TASK DIRECTIONS
Each line of the data below that holds the word "span" is to be reported in full.

Dataset excerpts
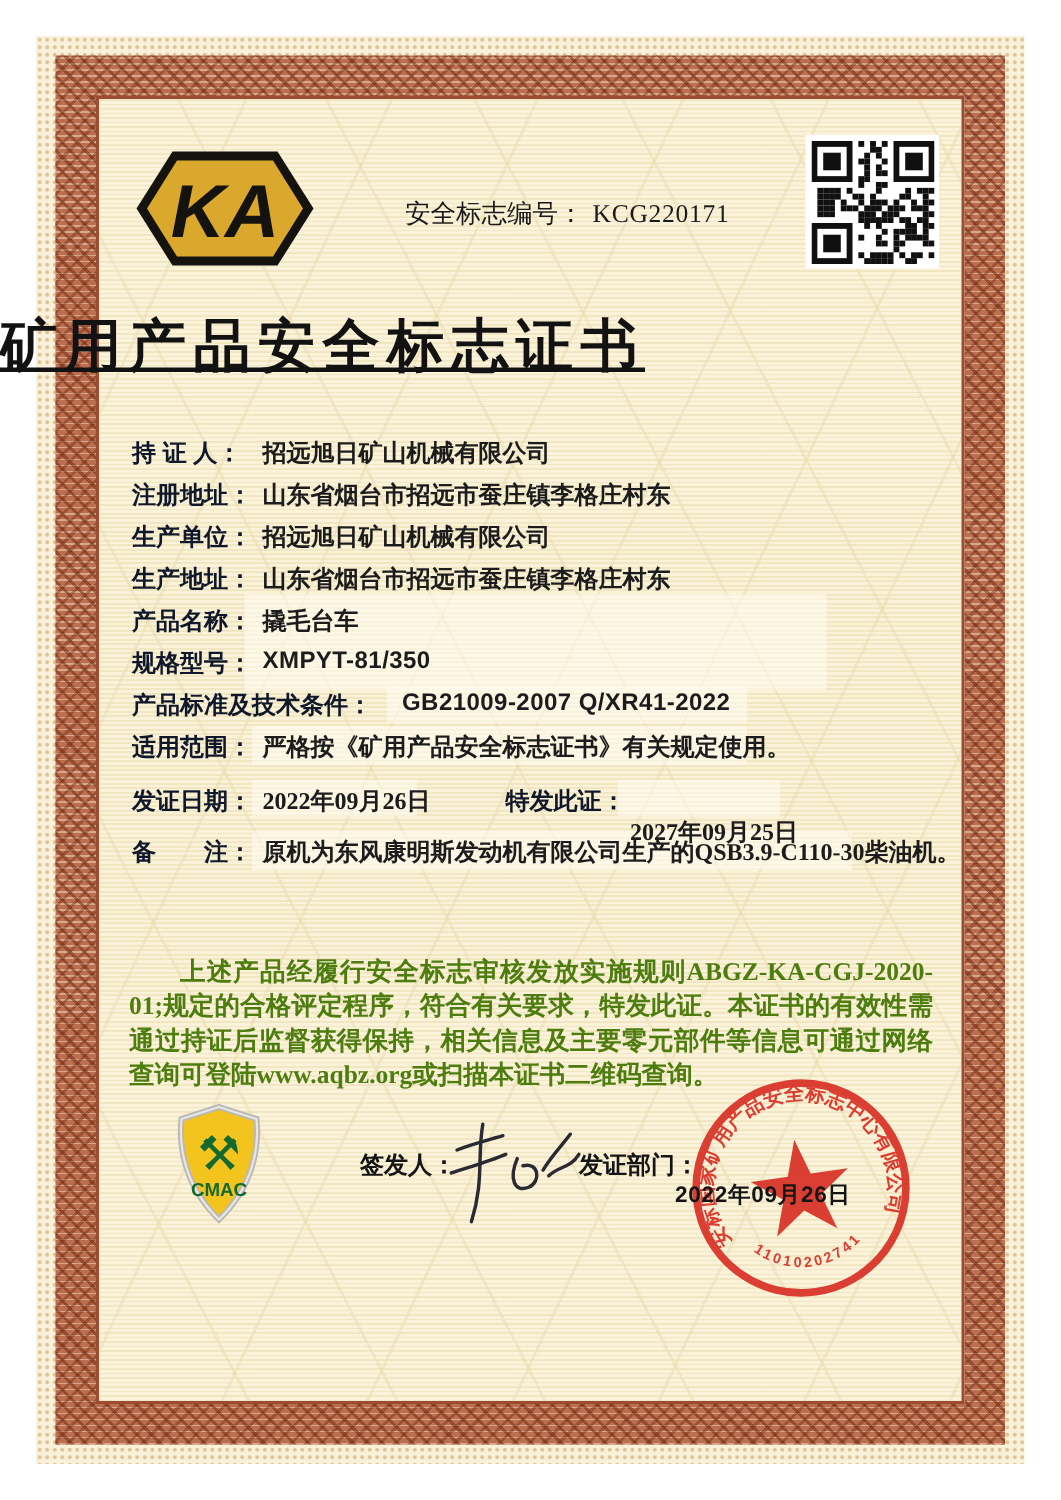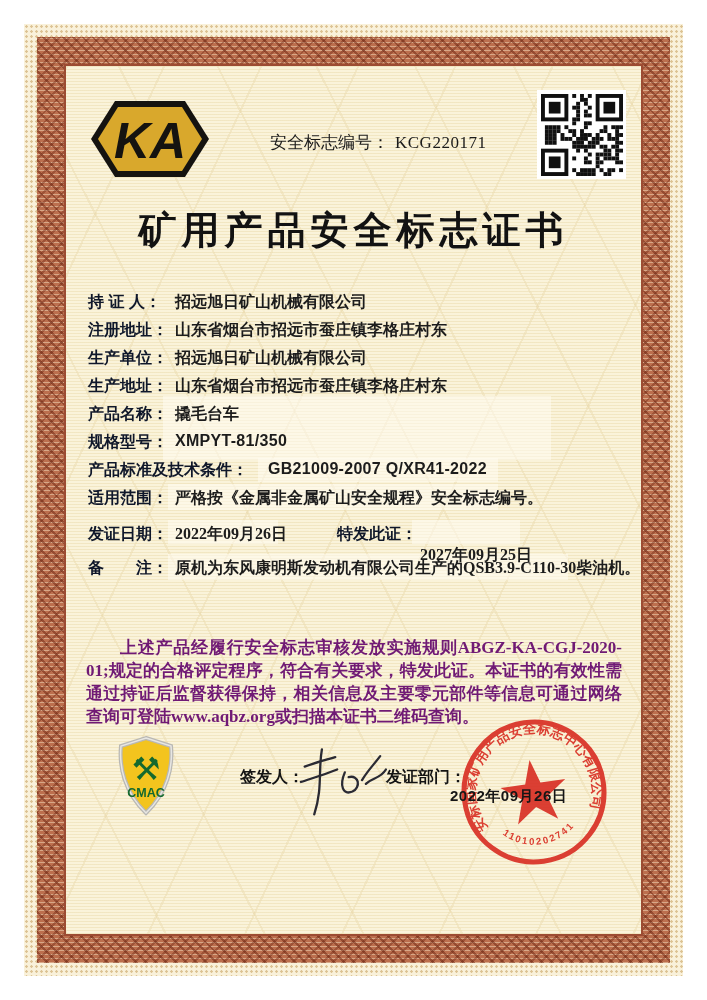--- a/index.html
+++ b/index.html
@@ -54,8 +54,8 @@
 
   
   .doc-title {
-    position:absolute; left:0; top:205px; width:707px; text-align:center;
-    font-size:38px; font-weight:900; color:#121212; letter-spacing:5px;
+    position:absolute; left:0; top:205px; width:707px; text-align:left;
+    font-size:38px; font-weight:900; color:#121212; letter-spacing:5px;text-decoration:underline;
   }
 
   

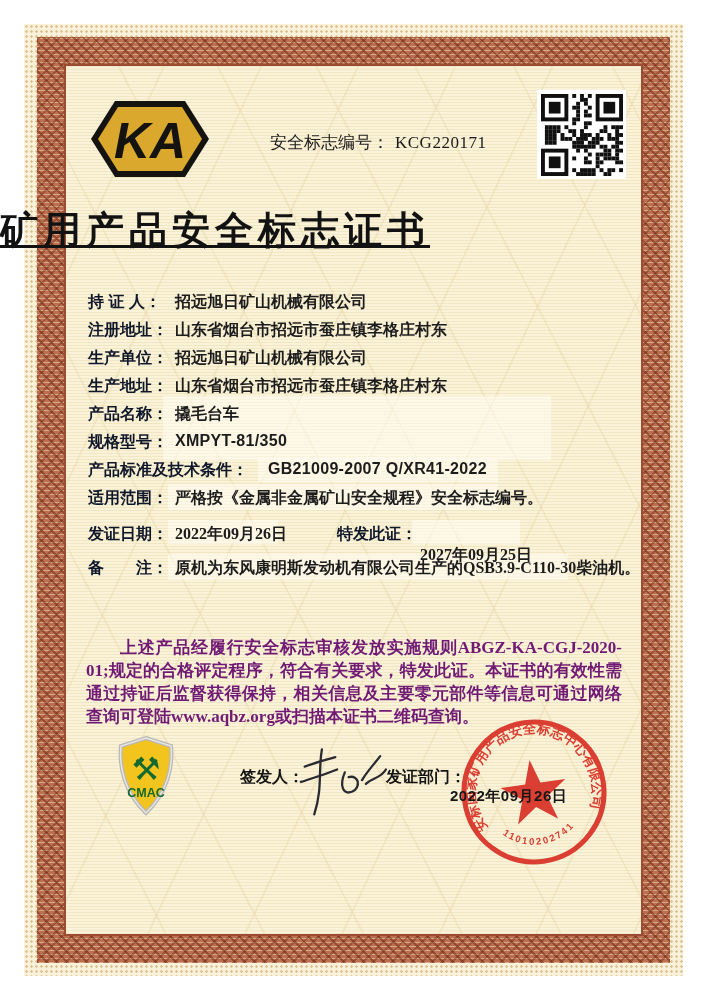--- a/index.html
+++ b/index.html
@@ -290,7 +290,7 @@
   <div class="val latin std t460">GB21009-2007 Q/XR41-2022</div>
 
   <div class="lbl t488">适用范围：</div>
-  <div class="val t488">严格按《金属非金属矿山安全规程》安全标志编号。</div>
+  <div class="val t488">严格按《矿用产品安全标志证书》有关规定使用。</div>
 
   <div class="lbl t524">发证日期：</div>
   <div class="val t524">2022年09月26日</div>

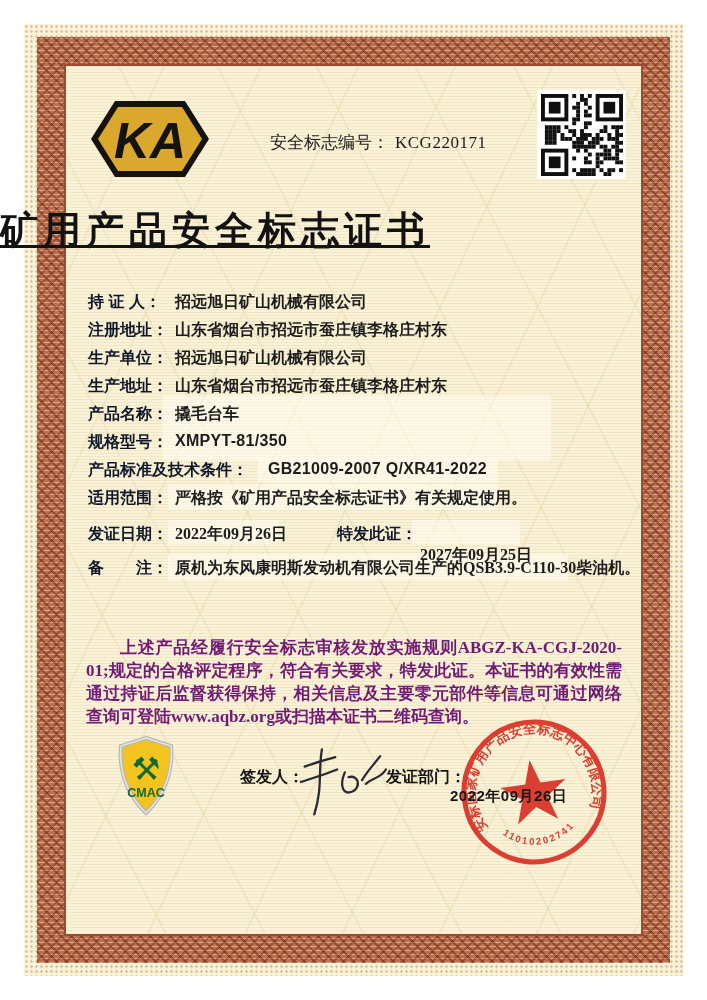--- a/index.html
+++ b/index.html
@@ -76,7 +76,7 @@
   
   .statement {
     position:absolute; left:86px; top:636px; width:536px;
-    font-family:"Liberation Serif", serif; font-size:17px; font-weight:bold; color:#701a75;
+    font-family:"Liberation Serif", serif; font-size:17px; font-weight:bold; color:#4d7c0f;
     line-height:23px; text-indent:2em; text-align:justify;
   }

* * *

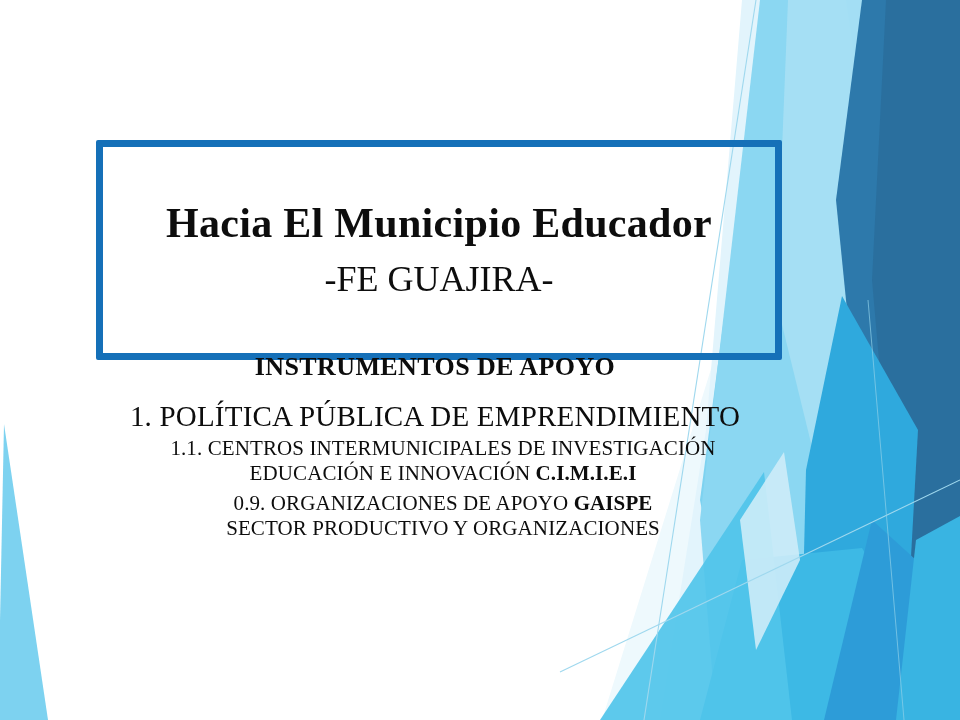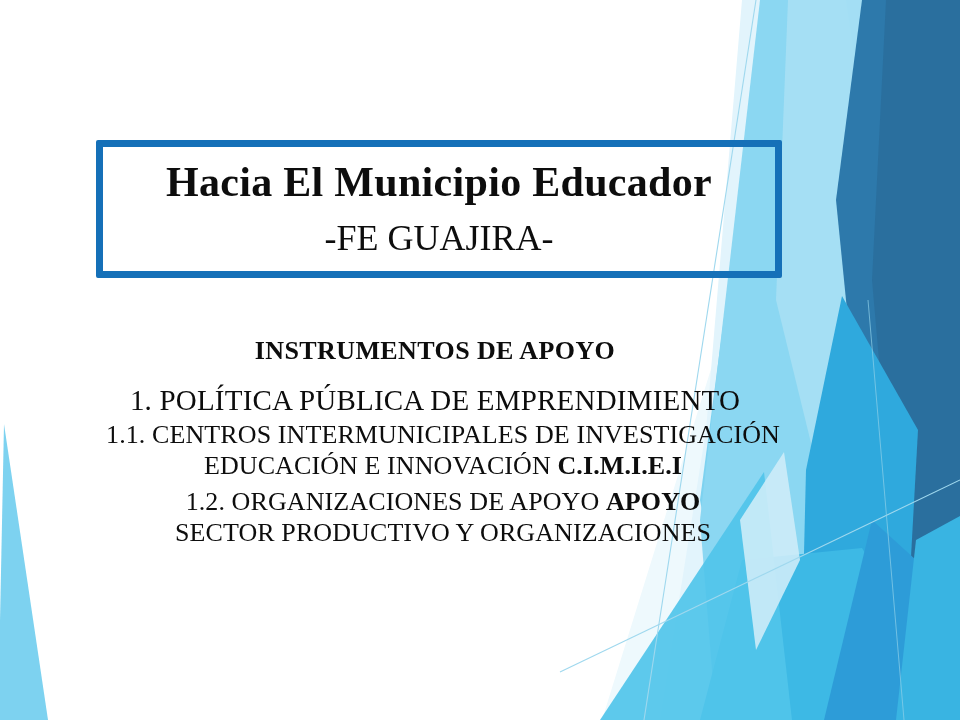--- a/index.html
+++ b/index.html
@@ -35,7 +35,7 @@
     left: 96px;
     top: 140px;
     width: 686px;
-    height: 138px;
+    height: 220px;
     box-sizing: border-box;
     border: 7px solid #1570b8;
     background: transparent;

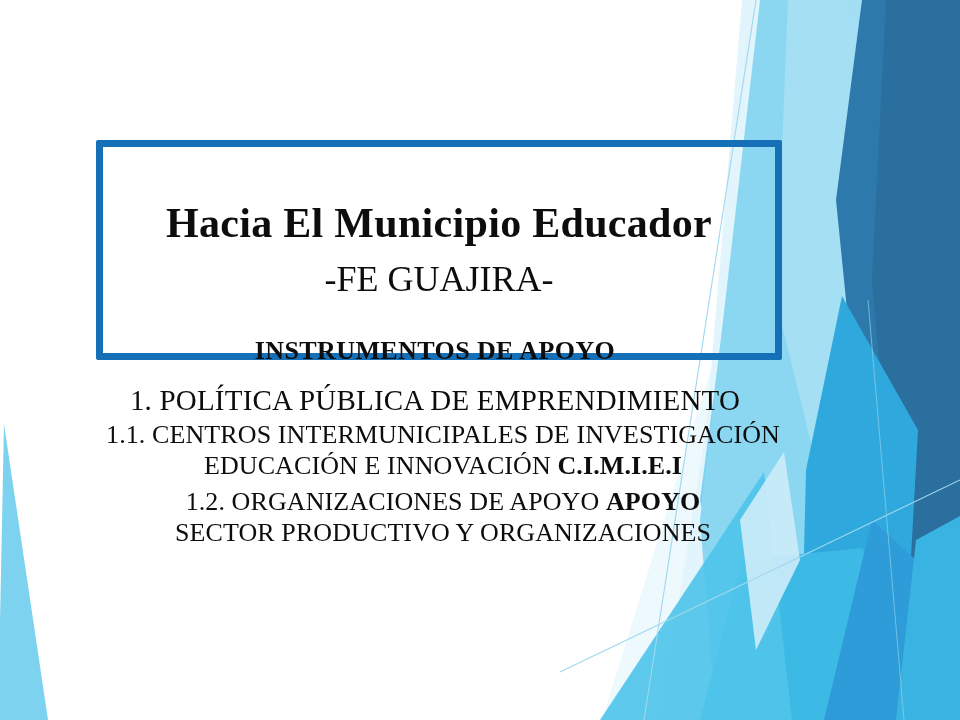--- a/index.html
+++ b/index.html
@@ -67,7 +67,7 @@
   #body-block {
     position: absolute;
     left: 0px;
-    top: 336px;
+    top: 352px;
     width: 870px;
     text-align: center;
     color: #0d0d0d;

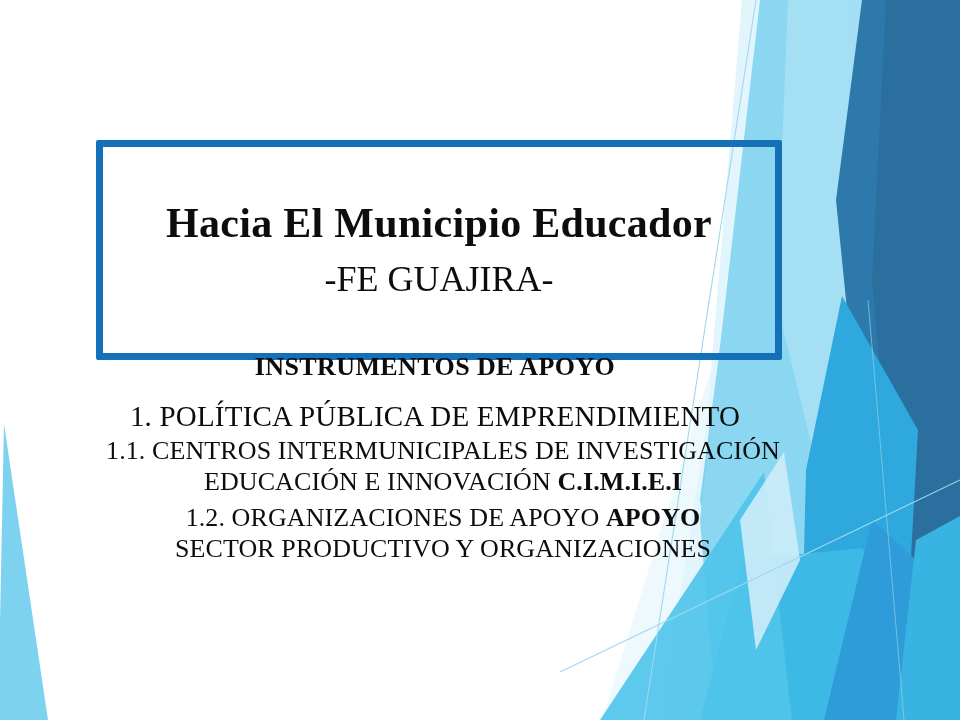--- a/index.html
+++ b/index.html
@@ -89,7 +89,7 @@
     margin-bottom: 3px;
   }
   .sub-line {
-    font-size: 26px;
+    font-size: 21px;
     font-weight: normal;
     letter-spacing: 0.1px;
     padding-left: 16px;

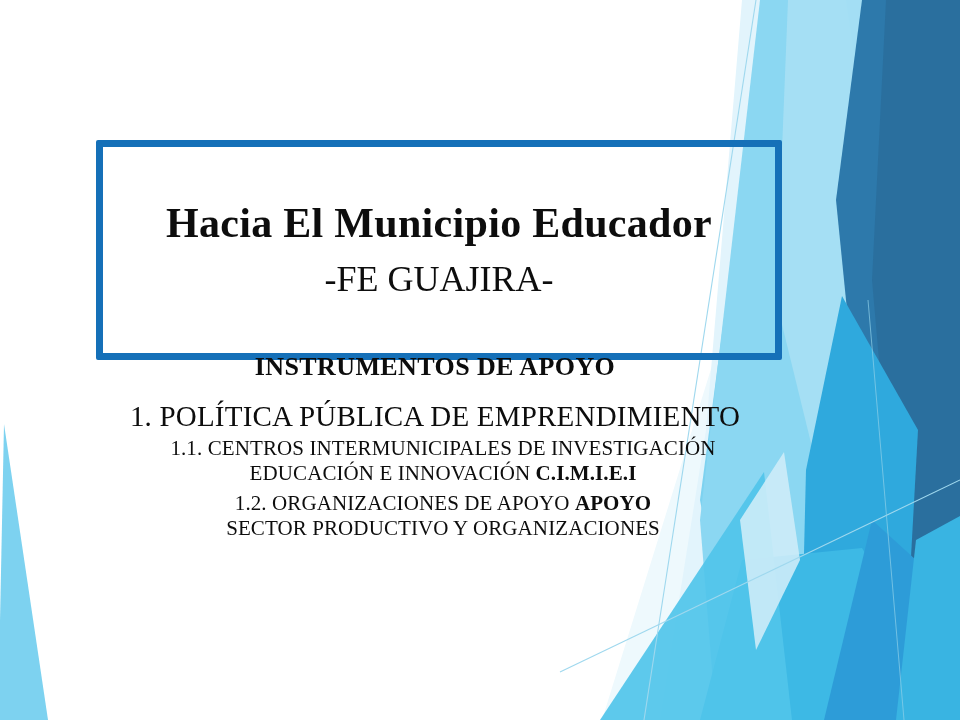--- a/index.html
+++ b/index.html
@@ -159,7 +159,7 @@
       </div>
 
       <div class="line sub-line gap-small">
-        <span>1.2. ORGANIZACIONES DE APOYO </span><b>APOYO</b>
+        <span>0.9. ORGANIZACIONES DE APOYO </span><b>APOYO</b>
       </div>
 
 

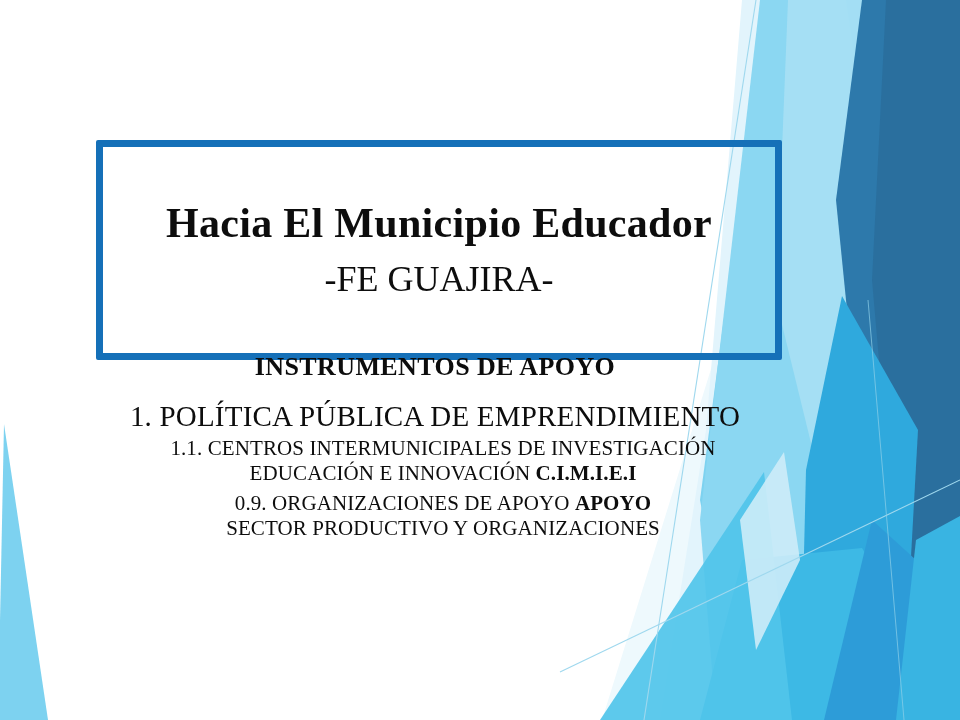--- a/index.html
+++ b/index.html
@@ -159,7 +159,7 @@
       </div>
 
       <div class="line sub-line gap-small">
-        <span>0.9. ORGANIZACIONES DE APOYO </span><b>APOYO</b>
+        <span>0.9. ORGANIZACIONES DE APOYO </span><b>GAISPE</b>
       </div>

EXERCISE SOLUTION
-        <span>1.2. ORGANIZACIONES DE APOYO </span><b>APOYO</b>
+        <span>0.9. ORGANIZACIONES DE APOYO </span><b>APOYO</b>
-        <span>0.9. ORGANIZACIONES DE APOYO </span><b>APOYO</b>
+        <span>0.9. ORGANIZACIONES DE APOYO </span><b>GAISPE</b>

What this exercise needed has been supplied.